EXCERPTED RECORDS:
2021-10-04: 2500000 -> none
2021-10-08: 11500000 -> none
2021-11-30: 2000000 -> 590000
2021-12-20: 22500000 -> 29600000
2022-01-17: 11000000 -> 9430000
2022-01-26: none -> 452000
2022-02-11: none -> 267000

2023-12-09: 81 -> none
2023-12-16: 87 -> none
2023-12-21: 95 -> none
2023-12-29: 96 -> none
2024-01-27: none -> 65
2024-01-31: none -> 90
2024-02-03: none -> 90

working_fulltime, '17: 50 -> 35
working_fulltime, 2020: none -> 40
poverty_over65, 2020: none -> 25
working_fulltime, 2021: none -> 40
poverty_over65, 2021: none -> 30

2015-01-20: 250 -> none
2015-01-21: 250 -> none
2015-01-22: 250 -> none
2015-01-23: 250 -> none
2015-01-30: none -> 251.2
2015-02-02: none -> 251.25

WHAT IS BEING ASKED:
Each line above is to be set down again verbatim.

RESULT:
2021-10-04: 2500000 -> none
2021-10-08: 11500000 -> none
2021-11-30: 2000000 -> 590000
2021-12-20: 22500000 -> 29600000
2022-01-17: 11000000 -> 9430000
2022-01-26: none -> 452000
2022-02-11: none -> 267000

2023-12-09: 81 -> none
2023-12-16: 87 -> none
2023-12-21: 95 -> none
2023-12-29: 96 -> none
2024-01-27: none -> 65
2024-01-31: none -> 90
2024-02-03: none -> 90

working_fulltime, '17: 50 -> 35
working_fulltime, 2020: none -> 40
poverty_over65, 2020: none -> 25
working_fulltime, 2021: none -> 40
poverty_over65, 2021: none -> 30

2015-01-20: 250 -> none
2015-01-21: 250 -> none
2015-01-22: 250 -> none
2015-01-23: 250 -> none
2015-01-30: none -> 251.2
2015-02-02: none -> 251.25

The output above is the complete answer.